Contribution By Team Songshan-Lake
Group: Songshan-Lake iGEM 2024
Summary
We have added new experimental data to the already existing part: BBa_K3447133 (light-on induced system). We used mCherry as a reporter gene and therefore added a new composite part: BBa_K5348008, to test the light control system.
Construction Design
This composite part consists of the BBa_K3447133 (hereafter referred to as the pL-RBS0) and fluorescent protein mCherry (BBa_K3822002). With the pL light-control system, regulation of mCherry expression in the dark and under blue light can be achieved.
Engineering Principle
The pL light-control system consists of several basic parts. Under dark condition, histidine kinase (YF1) phosphorylates FixJ (response regulator of histidine kinase), which activates PFixK2 (the target gene for transcription upon FixJ activation), driving the expression of cI gene (λ phage repressor), which represses the transcription of its cognate promoter, PR (the cognate promoter of cI), and downstream genes cannot be expressed. Under blue light, the cI gene cannot be expressed, PR can be transcribed normally, and downstream genes can be expressed [1].
Experimental Approach
The plasmid construction scheme is shown in Figure 2A. We synthesized the pL element at GenScript and divided it into two fragments, pL-1 and pL-2, for synthesis. We amplified pL-1, pL-2-RBS(0), and RBS(0)-mCherry fragments, and then ligated the pL-2-RBS(0) and RBS(0)-mCherry fragments by overlapping PCR to obtain the pL-2-RBS(0)-mCherry fragment. Finally, we ligated pL-1, pL-2-RBS(0)-mCherry fragments, and pTrc99k vector by Gibson assembly. Colony PCR and sequencing results confirmed that we constructed the pYC-pKC-pL-RBS(0)-mCherry plasmid (Figure 2B).

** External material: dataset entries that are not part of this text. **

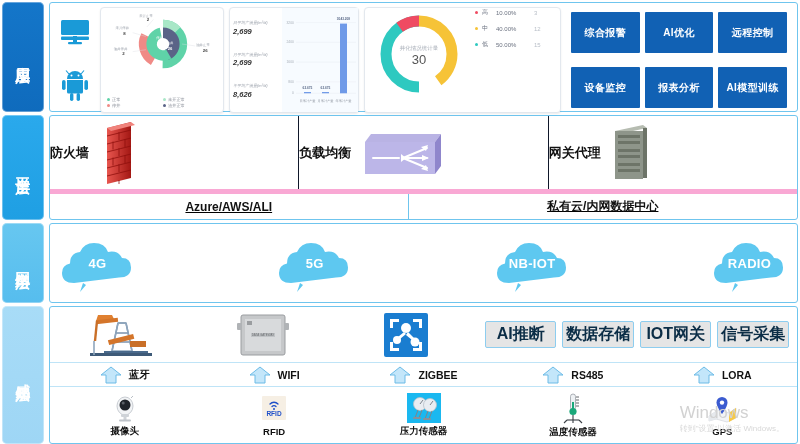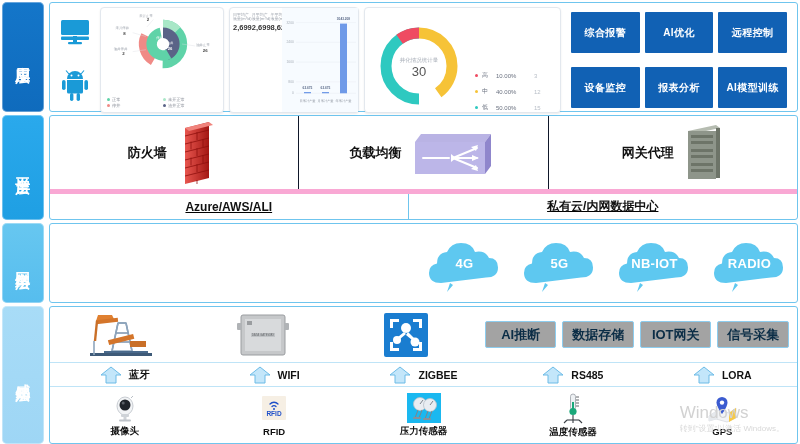--- a/index.html
+++ b/index.html
@@ -29,72 +29,72 @@
 
   .layer-body { flex: 1; border: 1px solid #6fc5ee; border-radius: 3px; background:#fff; display:flex; flex-direction:column; }
 
   
   .app-row { flex: 1; display: flex; padding: 4px; gap: 4px; }
   .app-icons { width: 42px; display:flex; flex-direction:column; align-items:center; justify-content:space-around; }
   .dash { flex: 1; display: flex; gap: 5px; }
   .card { background:#fff; border:1px solid #e3e8ee; border-radius:4px; box-shadow:0 1px 2px rgba(0,0,0,.08); position:relative; }
   .card-pie { width: 124px; }
   .card-bar { width: 130px; display:flex; }
-  .card-ring{ flex:1; display:flex; align-items:flex-end; }
+  .card-ring{ flex:1; display:flex; align-items:flex-start; }
 
   .app-btns { width: 228px; display:grid; grid-template-columns:repeat(3,1fr); grid-template-rows:repeat(2,1fr);
               gap:14px 5px; padding:5px 6px; }
   .btn {
     background:#1161b4; color:#fff; font-size:10px; font-weight:bold;
     display:flex; align-items:center; justify-content:center; border-radius:1px;
     letter-spacing:.4px;
   }
 
   
   .plat-top { flex:1; display:flex; }
-  .plat-cell { flex:1; display:flex; align-items:center; justify-content:center; gap:8px; }
+  .plat-cell { flex:1; display:flex; align-items:center; justify-content:flex-start; gap:8px; }
   .plat-cell + .plat-cell { border-left:1px solid #0f172a; }
   .plat-label { font-size:13px; color:#111; font-weight:bold; }
   .plat-bottom { height:30px; display:flex; border-top:5px solid #f9a8d4;text-decoration:underline; }
   .plat-b-cell { display:flex; align-items:center; justify-content:center; font-size:12px; font-weight:bold; color:#111; }
   .plat-b-cell.left { flex:0 0 48%; border-right:1px solid #6fc5ee; }
   .plat-b-cell.right{ flex:1; }
 
   
-  .net-row { flex:1; display:flex; align-items:center; justify-content:flex-end; }
+  .net-row { flex:1; display:flex; align-items:center; justify-content:space-between; }
   .cloud { position:relative; width:95px; height:52px; display:flex; align-items:center; justify-content:center; }
   .cloud svg { position:absolute; inset:0; }
   .cloud span { position:relative; color:#fff; font-size:13px; font-weight:bold; letter-spacing:.3px; }
 
   
   .sense-body { flex:1; display:flex; flex-direction:column; }
   .sense-top { flex:1; display:flex; align-items:center; border-bottom:1px solid #bfe4f7; }
   .sense-dev { flex:1; display:flex; align-items:center; justify-content:center; }
   .sense-boxes { flex:0 0 320px; display:flex; align-items:center; justify-content:space-around; gap:6px; padding:0 8px; }
-  .sbox { flex:1; height:27px; background:#a3a3a3; border:1px solid #8dcdef; border-radius:2px;
-          display:flex; align-items:center; justify-content:center; font-size:13px; color:#0b2d46; font-weight:bold; }
+  .sbox { flex:1; height:27px; background:#e5e5e5; border:1px solid #8dcdef; border-radius:2px;
+          display:flex; align-items:center; justify-content:center; font-size:16px; color:#0b2d46; font-weight:bold; }
 
   .arrow-row { height:24px; display:flex; align-items:center; border-bottom:1px solid #bfe4f7; }
   .arrow-item { flex:1; display:flex; align-items:center; justify-content:center; gap:7px; }
   .arrow-item span { font-size:10.5px; font-weight:bold; color:#111; }
 
   .sensor-row { height:56px; display:flex; align-items:center; }
   .sensor { flex:1; display:flex; flex-direction:column; align-items:center; justify-content:center; gap:2px; }
   .sensor .cap { font-size:9.5px; font-weight:bold; color:#111; }
 
   .watermark { position:absolute; right:16px; bottom:10px; text-align:left; pointer-events:none; }
   .wm1 { color:#d2d2d2; font-size:17px; }
   .wm2 { color:#d8d8d8; font-size:8px; }
 
   
   .pie-legend { position:absolute; left:6px; bottom:4px; right:6px;
                 display:grid; grid-template-columns:1fr 1fr; gap:1px 2px; }
   .pl { display:flex; align-items:center; gap:2px; font-size:4.2px; color:#8a8f99; }
   .dot { width:3px; height:3px; border-radius:50%; flex:none; }
-  .stat-col { width:52px; display:flex; flex-direction:row; justify-content:space-around; padding:5px 3px; }
+  .stat-col { width:52px; display:flex; flex-direction:column; justify-content:space-around; padding:5px 3px;font-style:italic; }
   .stat-lab { font-size:4px; color:#9aa0aa; line-height:1.1; }
   .stat-val { font-size:7.5px; font-weight:bold; color:#333; margin-top:1px; }
   .bar-wrap { flex:1; background:#f7fbff; position:relative; }
   .ring-legend { display:flex; flex-direction:column; gap:7px; font-size:6px; color:#6b7280; }
   .rl { display:flex; align-items:center; gap:4px; }
   .rl .nm { width:10px; }
   .rl .pc { width:34px; }
   .rl .ct { color:#b8bec7; }
 </style>
 </head>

Measurement: Light Control Test
Subsequently, we conducted light-control tests on the strain containing pYC-pKC-pL-RBS(0)-mCherry plasmid. We cultured the strains under dark conditions and blue light irradiation, respectively, sampling at intervals to measure the RFU (relative fluorescence units) of the bacterial suspension. As shown in Figure 3, the test results verified that the pL light-control element could regulate mCherry expression under dark and blue light conditions. However, it was observed that the pL light-control system exhibited leakage, with detectable increases in mCherry RFU after culturing for more than 8 hours under dark conditions.
References
[1] H, Mays RL, Hoffman SM, Avalos JL. Optogenetic Control of Microbial Consortia Populations for Chemical Production. ACS Synth Biol. 2021 Aug 20;10(8):2015-2029.
Improved By Team Songshan-Lake
Group: Songshan-Lake iGEM 2024
New Improved Part:
BBa_K5348004 (pL-RBS1), BBa_K5348005 (pL-RBS2), and BBa_K5348006 (pL-RBS3)
Existing Part:
BBa_K3447133 (Light-on induced system)
Summary:
To construct engineered strains based on light-controlled regulatory systems, we used a light-inducible system (BBa_K3447133, hereafter referred to as pL-RBS0). However, in the course of our research, we found that there was a leakage of this light-control system, which led to the failure in constructing plasmids containing toxin proteins. Thus, we adopted the RBS replacement strategy to reduce the intensity of the RBS linked to the target gene in the pL element.
We added new parts: BBa_K5348004 (pL-RBS1), BBa_K5348005 (pL-RBS2), and BBa_K5348006 (pL-RBS3), and tested them using mCherry. The results showed that we could successfully modulate the intensity of the light control system (Figure 1). Furthermore, we found that the combination of the BBa_K5348005 part (pL-RBS2) and MazF is the most suitable for constructing light-controlled bacteria (Figure 2).
References
[1] Kozak, M. Initiation of translation in prokaryotes and eukaryotes. Gene, 1999, 234(2), 187-208.
[2] Ji W, Shi H, Zhang H, Sun R, Xi J, Wen D, Feng J, Chen Y, Qin X, Ma Y, Luo W, Deng L, Lin H, Yu R, Ouyang Q. A formalized design process for bacterial consortia that perform logic computing. PLoS One. 2013;8(2): e57482.